Amo la mia gente, quella che porta nel cuore i colori bianconeri, quelli di una maglia storica, l'Udinese, e di una città, Udine. Amo la mia curva nord, anima e traino del nostro Stadio Friuli, capace di coinvolgere il resto dei tifosi fino al novantesimo minuto e oltre, nonostante una squadra e una società disastrosa che ha rischiato fino all'ultima giornata di campionato di retrocedere nella serie cadetta. Un rischio evitato grazie alle due ultime vittorie con Verona e Bologna, grazie ai gol di Barak e Fofana ma che non hanno evitato la contestazione nemmeno dopo il fischio finale contro i felsinei, nemmeno dopo la tanto sospirata e sofferta salvezza. Giocatori, allenatore e tutto lo staff bianconero hanno festeggiato in mezzo al campo, intuendo probabilmente che sotto la curva nessuno li voleva o li avrebbe chiamati e chi ha provato ad avvicinarsi ugualmente per lanciare la maglia, come Fofana e De Paul, sono stati sonoramente fischiati. Come non sono stati risparmiati nemmeno i cori contro Gino Pozzo. Giustamente!
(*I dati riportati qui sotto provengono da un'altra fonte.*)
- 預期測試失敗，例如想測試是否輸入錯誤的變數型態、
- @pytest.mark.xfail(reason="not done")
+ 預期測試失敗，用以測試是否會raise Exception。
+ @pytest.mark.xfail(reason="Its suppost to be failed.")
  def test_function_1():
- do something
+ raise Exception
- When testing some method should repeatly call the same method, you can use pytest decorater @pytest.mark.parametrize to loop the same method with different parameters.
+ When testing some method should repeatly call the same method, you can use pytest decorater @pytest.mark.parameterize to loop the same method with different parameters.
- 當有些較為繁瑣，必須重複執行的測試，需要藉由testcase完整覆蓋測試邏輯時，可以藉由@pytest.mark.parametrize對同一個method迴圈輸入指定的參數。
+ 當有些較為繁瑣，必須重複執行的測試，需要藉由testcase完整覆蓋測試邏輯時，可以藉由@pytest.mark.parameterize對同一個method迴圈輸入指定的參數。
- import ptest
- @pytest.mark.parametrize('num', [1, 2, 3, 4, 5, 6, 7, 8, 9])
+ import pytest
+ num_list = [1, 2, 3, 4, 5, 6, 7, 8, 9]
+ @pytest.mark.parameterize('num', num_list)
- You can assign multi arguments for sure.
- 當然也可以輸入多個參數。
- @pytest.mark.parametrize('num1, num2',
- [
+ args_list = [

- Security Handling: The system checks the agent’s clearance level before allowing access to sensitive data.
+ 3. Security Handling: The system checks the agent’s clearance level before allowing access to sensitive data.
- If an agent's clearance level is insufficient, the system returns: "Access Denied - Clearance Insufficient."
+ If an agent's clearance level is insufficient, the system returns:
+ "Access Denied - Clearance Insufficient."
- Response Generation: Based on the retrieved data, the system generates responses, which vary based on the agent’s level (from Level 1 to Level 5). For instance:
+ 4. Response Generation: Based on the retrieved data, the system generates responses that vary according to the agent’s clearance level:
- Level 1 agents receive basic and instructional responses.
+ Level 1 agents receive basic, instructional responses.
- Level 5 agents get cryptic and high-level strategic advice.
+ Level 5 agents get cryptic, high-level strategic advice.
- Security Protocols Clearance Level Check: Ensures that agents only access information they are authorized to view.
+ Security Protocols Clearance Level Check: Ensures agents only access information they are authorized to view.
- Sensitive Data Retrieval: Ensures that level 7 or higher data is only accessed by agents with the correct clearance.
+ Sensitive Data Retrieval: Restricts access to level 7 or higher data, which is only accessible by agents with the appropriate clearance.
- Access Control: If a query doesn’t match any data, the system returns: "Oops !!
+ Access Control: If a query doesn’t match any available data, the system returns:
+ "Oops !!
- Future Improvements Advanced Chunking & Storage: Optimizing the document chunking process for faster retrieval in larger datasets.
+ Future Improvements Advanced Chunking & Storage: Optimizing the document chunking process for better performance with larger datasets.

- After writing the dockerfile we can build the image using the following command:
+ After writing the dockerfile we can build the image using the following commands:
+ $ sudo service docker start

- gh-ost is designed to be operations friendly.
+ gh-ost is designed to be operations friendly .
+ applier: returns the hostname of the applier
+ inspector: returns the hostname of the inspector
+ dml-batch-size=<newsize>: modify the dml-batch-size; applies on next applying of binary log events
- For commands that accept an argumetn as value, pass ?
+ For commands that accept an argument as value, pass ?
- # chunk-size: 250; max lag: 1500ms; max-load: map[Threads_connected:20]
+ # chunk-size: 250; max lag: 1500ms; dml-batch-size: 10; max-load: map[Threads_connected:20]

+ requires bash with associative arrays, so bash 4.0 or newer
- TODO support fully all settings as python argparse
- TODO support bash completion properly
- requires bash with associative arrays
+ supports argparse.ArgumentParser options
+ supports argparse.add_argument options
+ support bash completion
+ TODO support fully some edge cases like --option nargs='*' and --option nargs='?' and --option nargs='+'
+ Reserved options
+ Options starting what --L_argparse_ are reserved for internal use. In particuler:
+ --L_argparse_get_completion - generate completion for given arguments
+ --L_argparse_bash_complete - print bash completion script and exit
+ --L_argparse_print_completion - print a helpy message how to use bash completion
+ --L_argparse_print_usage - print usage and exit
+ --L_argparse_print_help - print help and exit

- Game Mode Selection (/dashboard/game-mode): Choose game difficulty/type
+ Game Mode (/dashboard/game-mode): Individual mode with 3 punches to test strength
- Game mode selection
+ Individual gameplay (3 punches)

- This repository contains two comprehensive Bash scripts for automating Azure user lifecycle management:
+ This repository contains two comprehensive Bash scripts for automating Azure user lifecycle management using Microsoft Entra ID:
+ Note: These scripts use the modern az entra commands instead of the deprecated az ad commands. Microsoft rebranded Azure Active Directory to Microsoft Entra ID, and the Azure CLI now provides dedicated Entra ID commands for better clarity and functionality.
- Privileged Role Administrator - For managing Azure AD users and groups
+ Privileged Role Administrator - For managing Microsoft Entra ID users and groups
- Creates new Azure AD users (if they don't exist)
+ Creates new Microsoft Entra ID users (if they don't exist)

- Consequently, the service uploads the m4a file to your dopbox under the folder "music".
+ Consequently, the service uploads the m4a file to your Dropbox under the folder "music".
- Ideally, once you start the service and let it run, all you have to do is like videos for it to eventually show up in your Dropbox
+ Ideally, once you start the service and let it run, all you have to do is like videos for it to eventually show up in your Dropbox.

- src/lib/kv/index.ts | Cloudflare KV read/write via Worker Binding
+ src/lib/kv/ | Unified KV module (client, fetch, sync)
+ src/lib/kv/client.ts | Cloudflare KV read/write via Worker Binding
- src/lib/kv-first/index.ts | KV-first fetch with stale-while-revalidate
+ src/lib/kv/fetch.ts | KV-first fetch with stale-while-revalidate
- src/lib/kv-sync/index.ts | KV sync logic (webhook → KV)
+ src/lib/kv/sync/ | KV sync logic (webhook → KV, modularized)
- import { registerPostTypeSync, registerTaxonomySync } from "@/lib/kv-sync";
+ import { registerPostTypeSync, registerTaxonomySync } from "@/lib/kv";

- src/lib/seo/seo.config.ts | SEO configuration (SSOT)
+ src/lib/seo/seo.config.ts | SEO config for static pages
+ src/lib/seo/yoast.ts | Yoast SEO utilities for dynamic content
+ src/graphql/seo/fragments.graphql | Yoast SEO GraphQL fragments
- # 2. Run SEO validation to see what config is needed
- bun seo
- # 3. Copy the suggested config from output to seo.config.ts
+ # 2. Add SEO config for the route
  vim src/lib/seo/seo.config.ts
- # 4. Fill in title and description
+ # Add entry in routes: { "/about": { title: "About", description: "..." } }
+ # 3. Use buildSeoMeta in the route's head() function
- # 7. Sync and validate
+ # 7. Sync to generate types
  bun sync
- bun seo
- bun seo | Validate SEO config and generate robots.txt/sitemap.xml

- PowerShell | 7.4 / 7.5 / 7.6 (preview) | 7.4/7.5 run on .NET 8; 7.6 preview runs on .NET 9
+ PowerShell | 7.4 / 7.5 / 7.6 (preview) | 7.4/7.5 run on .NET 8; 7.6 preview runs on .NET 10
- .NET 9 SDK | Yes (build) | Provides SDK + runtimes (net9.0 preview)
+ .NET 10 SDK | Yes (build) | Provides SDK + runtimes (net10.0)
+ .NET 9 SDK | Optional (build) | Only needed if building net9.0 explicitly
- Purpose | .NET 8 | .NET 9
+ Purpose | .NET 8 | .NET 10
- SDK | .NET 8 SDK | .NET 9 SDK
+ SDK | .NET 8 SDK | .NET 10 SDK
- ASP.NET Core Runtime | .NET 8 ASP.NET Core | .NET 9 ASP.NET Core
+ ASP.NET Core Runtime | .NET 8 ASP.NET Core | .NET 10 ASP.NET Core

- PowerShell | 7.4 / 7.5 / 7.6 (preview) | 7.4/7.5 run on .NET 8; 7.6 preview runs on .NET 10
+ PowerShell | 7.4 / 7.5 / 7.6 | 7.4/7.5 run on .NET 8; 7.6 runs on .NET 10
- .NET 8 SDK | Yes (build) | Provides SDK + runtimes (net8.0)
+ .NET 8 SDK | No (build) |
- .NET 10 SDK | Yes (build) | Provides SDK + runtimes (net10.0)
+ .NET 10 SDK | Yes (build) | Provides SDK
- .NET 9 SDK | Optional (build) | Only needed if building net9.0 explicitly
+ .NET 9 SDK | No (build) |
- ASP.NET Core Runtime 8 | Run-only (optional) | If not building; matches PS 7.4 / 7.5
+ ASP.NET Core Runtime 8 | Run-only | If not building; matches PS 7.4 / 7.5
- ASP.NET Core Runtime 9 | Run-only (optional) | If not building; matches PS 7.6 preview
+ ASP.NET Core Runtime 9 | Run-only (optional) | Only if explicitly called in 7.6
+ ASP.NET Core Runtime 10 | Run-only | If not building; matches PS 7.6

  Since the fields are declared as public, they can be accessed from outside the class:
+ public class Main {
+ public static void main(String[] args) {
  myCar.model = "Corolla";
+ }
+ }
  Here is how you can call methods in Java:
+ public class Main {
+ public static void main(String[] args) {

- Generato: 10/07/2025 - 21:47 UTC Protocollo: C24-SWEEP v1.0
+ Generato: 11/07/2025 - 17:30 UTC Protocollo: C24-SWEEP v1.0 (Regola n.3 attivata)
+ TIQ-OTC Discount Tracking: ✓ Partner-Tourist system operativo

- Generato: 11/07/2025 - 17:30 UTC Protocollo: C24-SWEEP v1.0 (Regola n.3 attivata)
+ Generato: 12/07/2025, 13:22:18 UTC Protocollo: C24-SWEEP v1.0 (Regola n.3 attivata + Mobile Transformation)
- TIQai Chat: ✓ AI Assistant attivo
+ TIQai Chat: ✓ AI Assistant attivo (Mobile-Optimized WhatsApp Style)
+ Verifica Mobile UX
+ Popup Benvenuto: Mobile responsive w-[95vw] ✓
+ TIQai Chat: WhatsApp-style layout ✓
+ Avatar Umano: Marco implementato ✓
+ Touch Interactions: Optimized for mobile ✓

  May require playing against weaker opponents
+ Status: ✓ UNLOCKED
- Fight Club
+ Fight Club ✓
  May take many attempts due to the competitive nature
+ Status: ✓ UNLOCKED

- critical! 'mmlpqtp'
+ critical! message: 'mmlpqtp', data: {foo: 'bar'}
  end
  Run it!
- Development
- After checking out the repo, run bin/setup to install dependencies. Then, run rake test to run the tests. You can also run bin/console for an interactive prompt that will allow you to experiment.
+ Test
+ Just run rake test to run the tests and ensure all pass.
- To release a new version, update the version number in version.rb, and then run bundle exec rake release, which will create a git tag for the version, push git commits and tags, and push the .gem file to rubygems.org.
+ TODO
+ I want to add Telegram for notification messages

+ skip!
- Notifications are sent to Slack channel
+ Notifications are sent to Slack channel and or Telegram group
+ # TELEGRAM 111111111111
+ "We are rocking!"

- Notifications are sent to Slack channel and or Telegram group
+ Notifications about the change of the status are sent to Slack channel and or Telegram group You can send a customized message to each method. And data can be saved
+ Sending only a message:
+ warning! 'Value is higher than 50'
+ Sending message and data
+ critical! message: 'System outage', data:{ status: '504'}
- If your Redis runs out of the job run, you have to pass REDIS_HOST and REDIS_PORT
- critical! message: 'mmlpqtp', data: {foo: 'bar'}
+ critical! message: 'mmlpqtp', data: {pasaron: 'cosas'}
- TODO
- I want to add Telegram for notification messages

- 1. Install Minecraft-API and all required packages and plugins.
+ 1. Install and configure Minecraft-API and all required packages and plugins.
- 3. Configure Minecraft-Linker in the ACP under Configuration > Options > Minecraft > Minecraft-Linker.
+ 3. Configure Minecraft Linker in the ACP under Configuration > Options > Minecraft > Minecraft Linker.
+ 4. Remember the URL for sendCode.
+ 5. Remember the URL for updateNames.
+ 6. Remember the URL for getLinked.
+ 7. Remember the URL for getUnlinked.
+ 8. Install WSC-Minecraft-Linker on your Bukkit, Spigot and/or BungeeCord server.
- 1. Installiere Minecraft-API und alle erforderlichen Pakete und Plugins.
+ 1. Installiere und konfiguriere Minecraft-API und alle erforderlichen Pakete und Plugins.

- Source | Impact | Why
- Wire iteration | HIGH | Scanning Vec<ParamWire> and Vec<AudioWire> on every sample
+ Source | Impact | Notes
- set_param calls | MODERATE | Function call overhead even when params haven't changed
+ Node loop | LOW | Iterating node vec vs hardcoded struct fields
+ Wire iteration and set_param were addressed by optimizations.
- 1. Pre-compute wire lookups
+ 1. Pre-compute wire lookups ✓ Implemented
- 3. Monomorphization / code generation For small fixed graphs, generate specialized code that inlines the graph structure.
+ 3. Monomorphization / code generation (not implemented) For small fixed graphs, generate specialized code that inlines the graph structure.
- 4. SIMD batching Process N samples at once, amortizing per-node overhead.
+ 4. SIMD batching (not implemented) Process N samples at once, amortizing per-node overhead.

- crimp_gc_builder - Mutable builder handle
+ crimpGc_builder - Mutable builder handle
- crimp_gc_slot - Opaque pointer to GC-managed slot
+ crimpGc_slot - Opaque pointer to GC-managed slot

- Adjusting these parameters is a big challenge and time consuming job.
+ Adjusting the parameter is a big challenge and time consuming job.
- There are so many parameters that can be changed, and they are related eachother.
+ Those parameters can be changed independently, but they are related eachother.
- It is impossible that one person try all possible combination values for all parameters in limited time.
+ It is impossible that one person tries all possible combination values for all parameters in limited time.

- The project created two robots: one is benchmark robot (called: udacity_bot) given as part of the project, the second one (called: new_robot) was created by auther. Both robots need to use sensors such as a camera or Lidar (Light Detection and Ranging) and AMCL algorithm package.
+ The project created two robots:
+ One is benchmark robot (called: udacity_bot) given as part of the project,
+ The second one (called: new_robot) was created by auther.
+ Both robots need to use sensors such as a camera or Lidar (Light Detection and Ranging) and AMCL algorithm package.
Amo la mia gente, perché è come me, e quando si stufa o si sente presa in giro non ci sta. La frattura c'è, è evidente e continuerà ad esserci fino a quando non verrà fatta una vera e propria rivoluzione all'interno della squadra e della dirigenza bianconera.

Cinque anni di tormenti, delusioni e paure di retrocedere sono troppi per chiunque, il malumore e la voglia di non rinnovare la fiducia a Pozzo per il prossimo campionato è molto forte.

Siamo tutti felici della permanenza in serie A perché noi come tifosi ce la siamo meritata, ma adesso vogliamo e pretendiamo di più.

Finalmente è finita anche questa stagione, possiamo tirare un sospiro di sollievo, possiamo anche ringraziare Tudor che il suo lo ha fatto, ora però, via tutti... o quasi. Attorno a quel numero 15 costruiamo una squadra come si deve.